ABOUT THIS EXERCISE: Your reply should hold the line containing "- Important的优先级最高通过" and every later line of the records, reproduced exactly, and no other lines.

EXTRACTED ENTRIES:
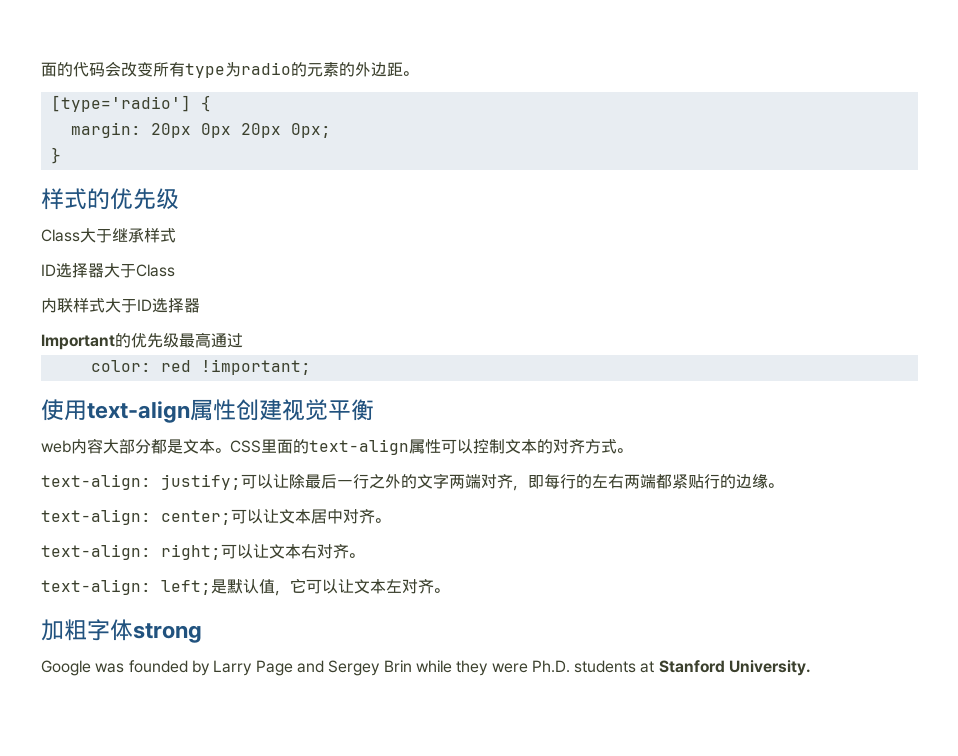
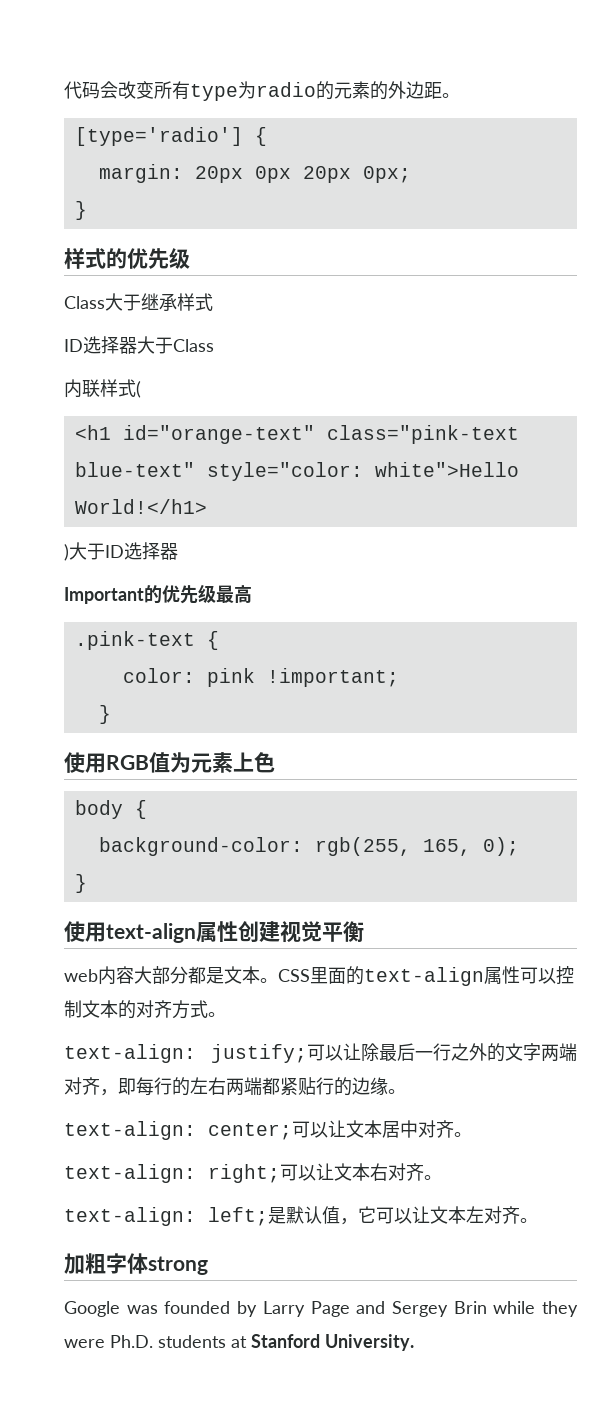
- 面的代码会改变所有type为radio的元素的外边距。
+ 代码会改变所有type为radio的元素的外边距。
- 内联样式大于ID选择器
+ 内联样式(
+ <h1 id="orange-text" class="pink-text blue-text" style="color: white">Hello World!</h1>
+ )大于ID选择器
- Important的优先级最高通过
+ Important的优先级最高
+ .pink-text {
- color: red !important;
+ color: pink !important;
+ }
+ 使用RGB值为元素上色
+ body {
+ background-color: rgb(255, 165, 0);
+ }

EXERCISE OUTPUT:
- Important的优先级最高通过
+ Important的优先级最高
+ .pink-text {
- color: red !important;
+ color: pink !important;
+ }
+ 使用RGB值为元素上色
+ body {
+ background-color: rgb(255, 165, 0);
+ }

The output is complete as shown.